Title: Multiphase transport of hydrocarbons in pipes / Juan J. Manzano-Ruiz, Jose G. Carballo.
Description: Hoboken, New Jersey : Wiley, [2024] | Includes index.
Identifiers: LCCN 2023057850 (print) | LCCN 2023057851 (ebook) | ISBN 9781119888512 (cloth) | ISBN 9781119888529 (adobe pdf) | ISBN 9781119888536 (epub)
Subjects: LCSH: Multiphase flow. | Hydrocarbons.
Classification: LCC TA357.5.M84 M36 2024 (print) | LCC TA357.5.M84 (ebook) | DDC 665.5/44–dc23/eng/20240128
LC record available at https://lccn.loc.gov/2023057850
LC ebook record available at https://lccn.loc.gov/2023057851
Cover Design: WileyCover Image: © Hirkophoto/Getty Images
To my Parents Juan Vicente and Carmen Teresa; my wife Lucy; my children Juan Carlos, Anabella, Andres Simon, and Raul Rodrigo; my beloved grandsons Juan Diego and Marcelo; my siblings Liliana and Juan Vicente; and my in-laws
August 2023
Juan J. Manzano-Ruiz
To my beloved wife Mariale; my cherished son Benjamin; and my parents Gilberto and Nicole
August 2023
Jose G. Carballo
Welcome to Multiphase Flow in Pipelines, an in-depth journey into the subject of the co-current flow of gas, liquids, and solids resulting from the production of hydrocarbons from underground reservoirs.
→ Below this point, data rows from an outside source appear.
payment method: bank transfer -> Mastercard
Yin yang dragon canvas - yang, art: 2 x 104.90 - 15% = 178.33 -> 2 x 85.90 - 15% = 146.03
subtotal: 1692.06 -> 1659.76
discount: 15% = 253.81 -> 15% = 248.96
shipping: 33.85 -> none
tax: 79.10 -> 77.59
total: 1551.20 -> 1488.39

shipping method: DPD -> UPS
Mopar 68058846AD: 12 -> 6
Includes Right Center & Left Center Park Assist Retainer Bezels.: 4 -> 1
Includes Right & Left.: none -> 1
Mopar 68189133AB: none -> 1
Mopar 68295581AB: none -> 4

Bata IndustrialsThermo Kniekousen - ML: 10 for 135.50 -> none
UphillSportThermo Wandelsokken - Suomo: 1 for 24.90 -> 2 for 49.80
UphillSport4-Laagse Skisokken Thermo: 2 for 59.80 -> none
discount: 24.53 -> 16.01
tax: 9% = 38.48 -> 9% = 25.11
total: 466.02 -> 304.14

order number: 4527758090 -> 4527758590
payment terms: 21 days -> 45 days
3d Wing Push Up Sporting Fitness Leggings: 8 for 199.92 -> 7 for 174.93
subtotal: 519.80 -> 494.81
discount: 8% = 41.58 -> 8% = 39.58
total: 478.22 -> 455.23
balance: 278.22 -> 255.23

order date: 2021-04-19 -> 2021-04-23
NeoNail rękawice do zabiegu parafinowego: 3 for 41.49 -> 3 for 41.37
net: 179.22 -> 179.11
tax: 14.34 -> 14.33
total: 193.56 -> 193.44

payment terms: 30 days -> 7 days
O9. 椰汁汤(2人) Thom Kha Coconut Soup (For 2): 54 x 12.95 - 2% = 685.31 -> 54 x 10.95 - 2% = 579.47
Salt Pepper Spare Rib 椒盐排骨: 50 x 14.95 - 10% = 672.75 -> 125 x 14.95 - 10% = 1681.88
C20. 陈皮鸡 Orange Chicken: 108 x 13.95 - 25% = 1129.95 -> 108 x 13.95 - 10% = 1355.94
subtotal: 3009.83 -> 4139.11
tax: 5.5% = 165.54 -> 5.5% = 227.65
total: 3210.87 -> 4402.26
This book is designed to be a comprehensive guide for both novices and experts seeking to gain a profound understanding of the core principles, best practices, and cutting-edge advancements in the realm of multiphase flow.
In today’s fast-paced and ever-evolving technological landscape, staying ahead of the curve is vital for engineers, technicians, and students alike. The purpose of this book is to provide you with the practical knowledge and tools needed to understand field operations or to participate in projects to develop new fields.
We have chosen a variety of topics, blending theory, and practice, illustrated with examples taken from real projects. This book could be helpful to students embarking on an educational journey or to seasoned practitioners aiming to sharpen skills by understanding the first principles underlying the fluid flow and heat transfer models built into the commercial software available.
Key features of this book include the following:
Coverage: We explore all fundamental concepts and advanced topics related to multiphase flow in pipes that could add value to real projects or improve production performance. From basic models to the most intricate aspects, each chapter builds upon the previous one to foster a solid understanding.
Real-world applications: We believe in bridging the gap between theory and practice. As such, every concept discussed within these pages is accompanied by real-world applications, and examples to illustrate how the knowledge can be put to use effectively.
References: We include key references that provide in-depth knowledge supporting the material presented in each chapter.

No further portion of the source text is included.